Cari Blog Ini

Senin, 29 November 2010

Gara-Gara Drone, Obama "Dicekik" Warga Pakistan

Karim Khan nampak diwawancarai media selama konferensi pers yang digelar di Islamabad pada 29 November 2010. Khan menuntut pemerintahan Presiden Barack Obama dan para pejabat CIA atas kematian putra dan saudara laki-lakinya dalam serangan drone. (Foto: AP)
Karim Khan nampak diwawancarai media selama konferensi pers yang digelar di Islamabad pada 29 November 2010. Khan menuntut pemerintahan Presiden Barack Obama dan para pejabat CIA atas kematian putra dan saudara laki-lakinya dalam serangan drone. (Foto: AP)

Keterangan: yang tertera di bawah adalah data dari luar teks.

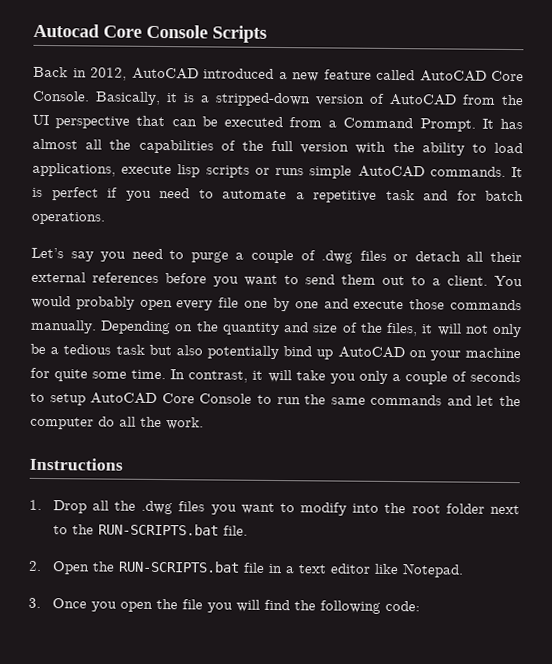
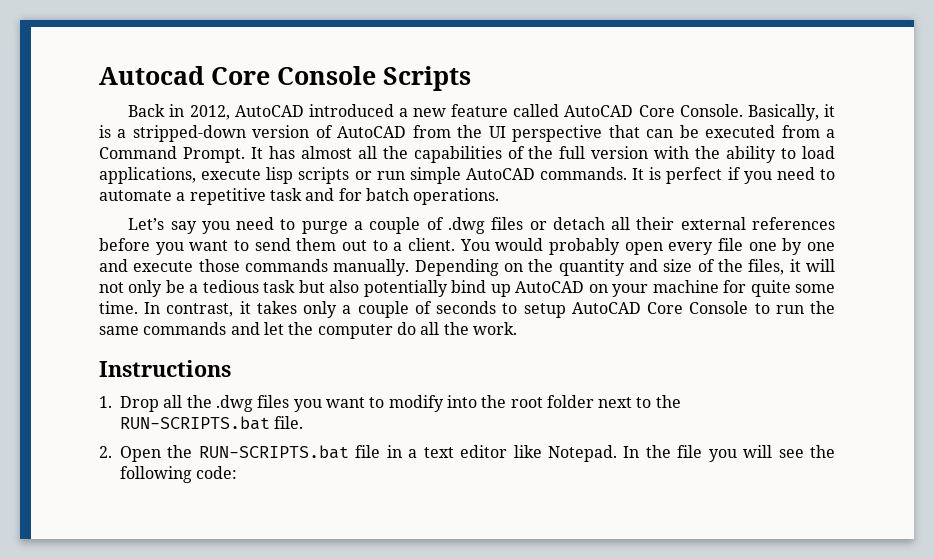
[275,167,305,176] runs -> [376,171,405,180] run
[267,369,356,384] will take you -> [256,301,297,314] takes
[28,597,153,612] // 3. Once you open -> [623,446,640,458] In
[263,599,290,611] find -> [778,449,804,458] see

Seorang warga suku di Pakistan mengaku akan menuntut pemerintahan Presiden Barack Obama dan para pejabat CIA atas kematian putra dan saudara laki-lakinya dalam serangan yang "lolos" dari sanksi PBB.

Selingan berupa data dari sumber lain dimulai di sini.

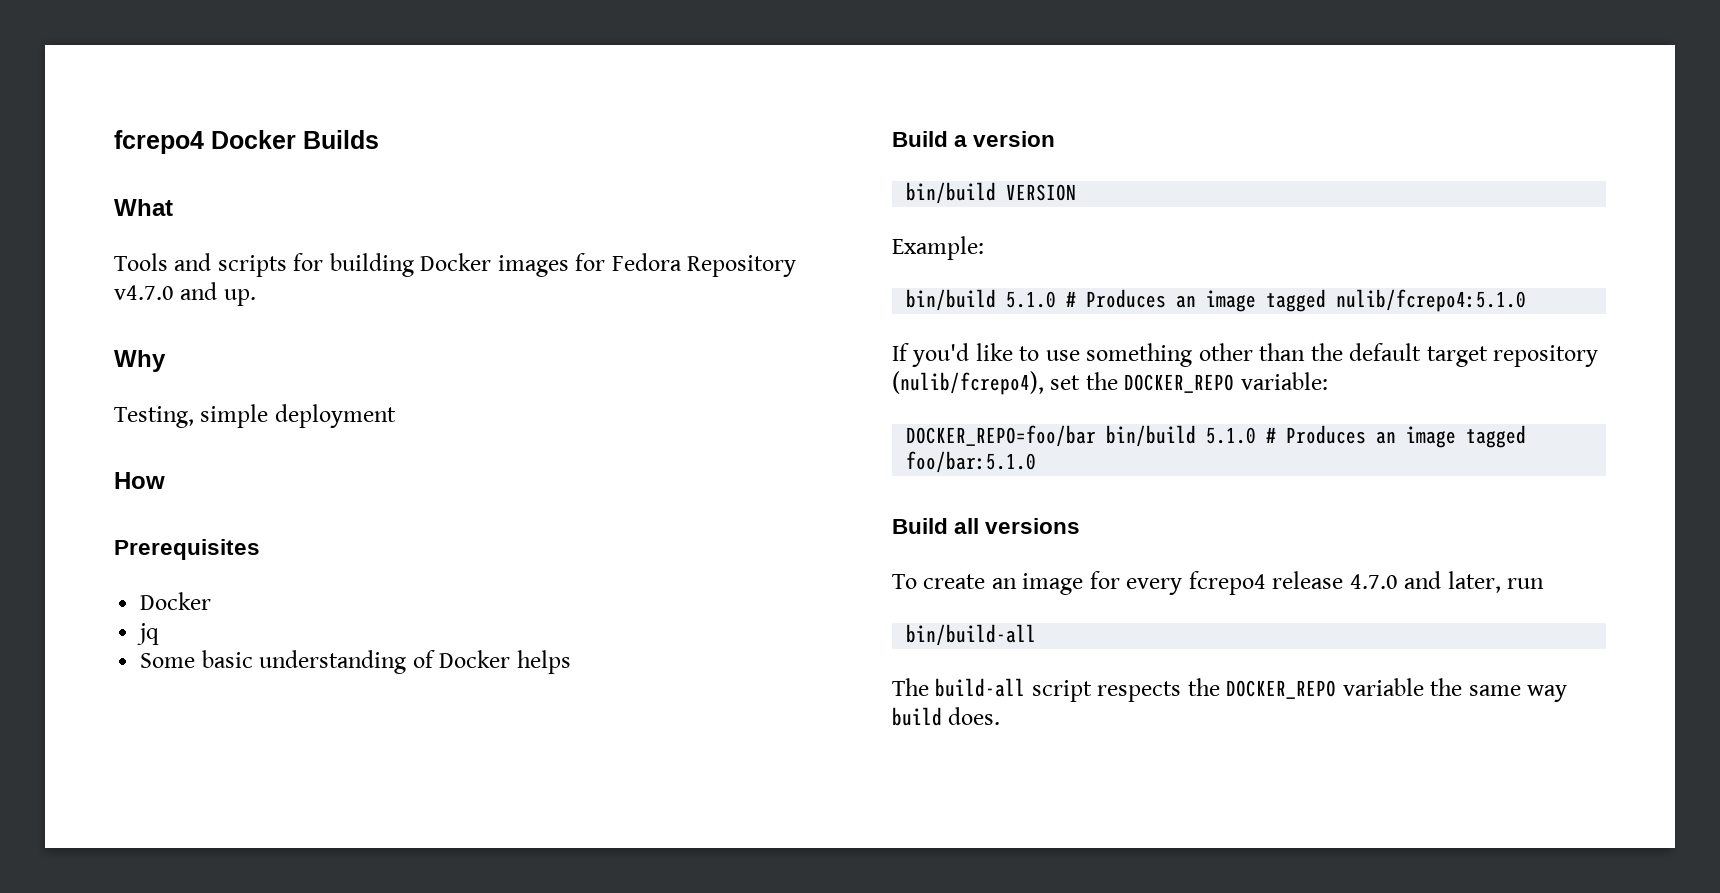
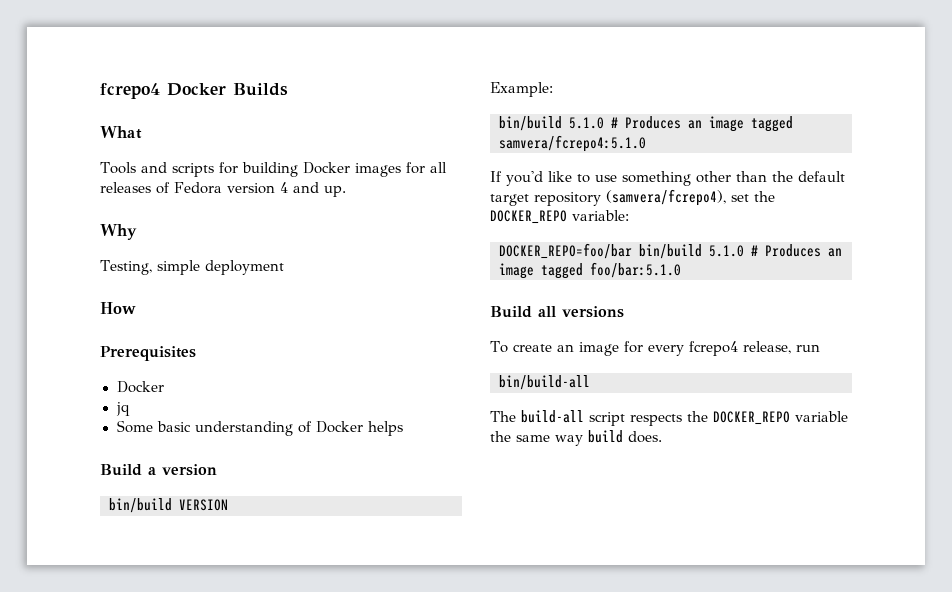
[611,253,797,277] [114,285,174,300] Fedora Repository v4.7.0 -> [429,162,447,173] [100,182,288,194] all releases of Fedora version 4
[1336,289,1527,312] nulib/fcrepo4:5.1.0 -> [499,135,646,152] samvera/fcrepo4:5.1.0
[892,371,1044,395] (nulib/fcrepo4), -> [606,189,726,206] (samvera/fcrepo4),
[1272,571,1501,593] release 4.7.0 and later, -> [742,341,791,354] release,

Para kerabat Karim Khan, nama pria itu, kehilangan nyawa saat pesawat tanpa awak AS menyerang distrik suku di Waziristan Utara pada tahun 2009 lalu. Kini, Khan akan melayangkan gugatan hukum dan meminta ganti rugi.

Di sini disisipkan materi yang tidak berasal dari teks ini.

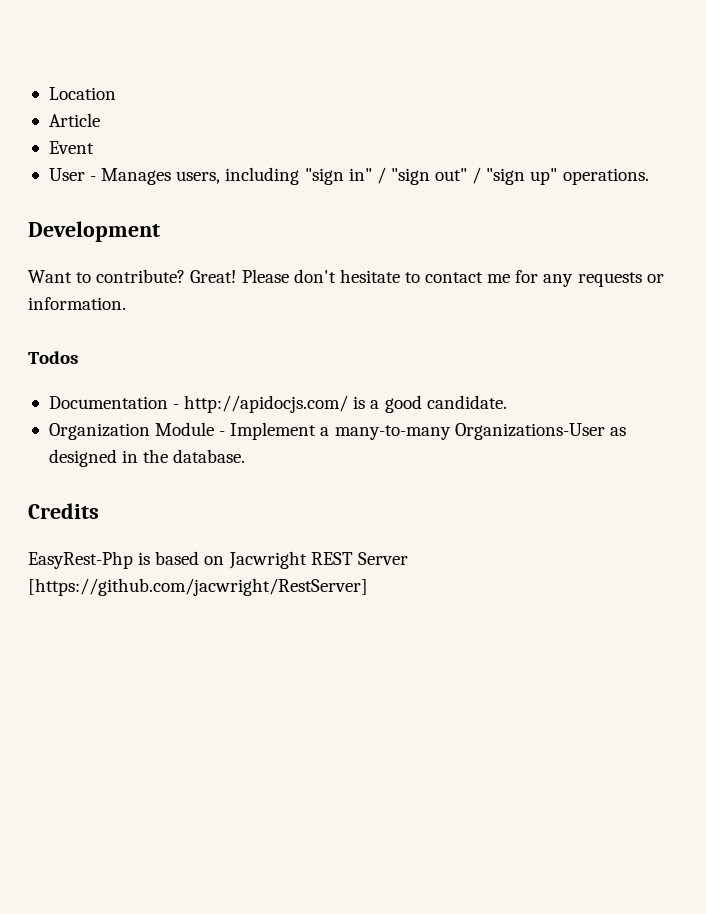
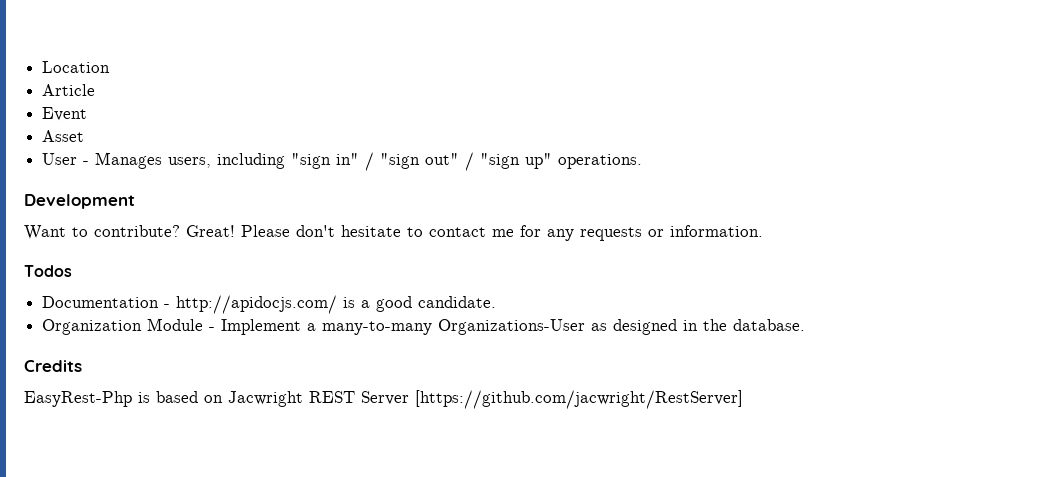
(94, 147) none -> [42,130,85,142] // Asset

"Serangan drone itu merenggut nyawa putra saya, saudara laki-laki saya, dan seorang pria warga setempat. Kami bukan teroris, kami penduduk biasa," kata Khan dalam sebuah konferensi pers di Islamabad.
"Menurut hukum Islam, darah harus dibayar dengan darah. Jika saya punya perlengkapannya, saya akan membalas dendam atas serangan ini," kata Khan seperti dilansir kantor berita AFP.
"Kami butuh keadilan. Kami adalah warga yang tak bersalah," tambahnya.
Pengacara Khan, Mirza Shehzad Akbar berniat melayangkan gugatan di Pakistan dan, jika perlu, juga melakukannya di Pengadilan Internasional di The Hague.
Menurut kantor berita Associated Press, sang pengacara akan menuntut Direktur CIA Leon Panetta, Menteri Pertahanan AS Robert Gates, serta pemimpin kantor CIA di Islamabad atas pelanggaran yang mengakibatkan kematian.
Kawasan suku di barat laut Pakistan sering menjadi sasaran serangan ilegal drone AS.
Lebih dari 250 orang kehilangan nyawa dalam serangan-serangan semacam itu sejak bulan September.
Washington mengklaim bahwa serangan udaranya menjadikan para militan yang melintasi perbatasan dan masuk ke Afghanistan sebagai target. Tapi, yang menjadi korban utama dalam serangan semacam itu adalah penduduk sipil.
Islamabad berulang kali mengecam serangan AS dan menyebutnya sebagai pelanggaran kedaulatan.
Timbulnya korban sipil mengakibatkan hubungan antara Pakistan dan AS menjadi tegang. Pemerintah di Islamabad berulang kali menyatakan berkeberatan atas serangan-serangan itu.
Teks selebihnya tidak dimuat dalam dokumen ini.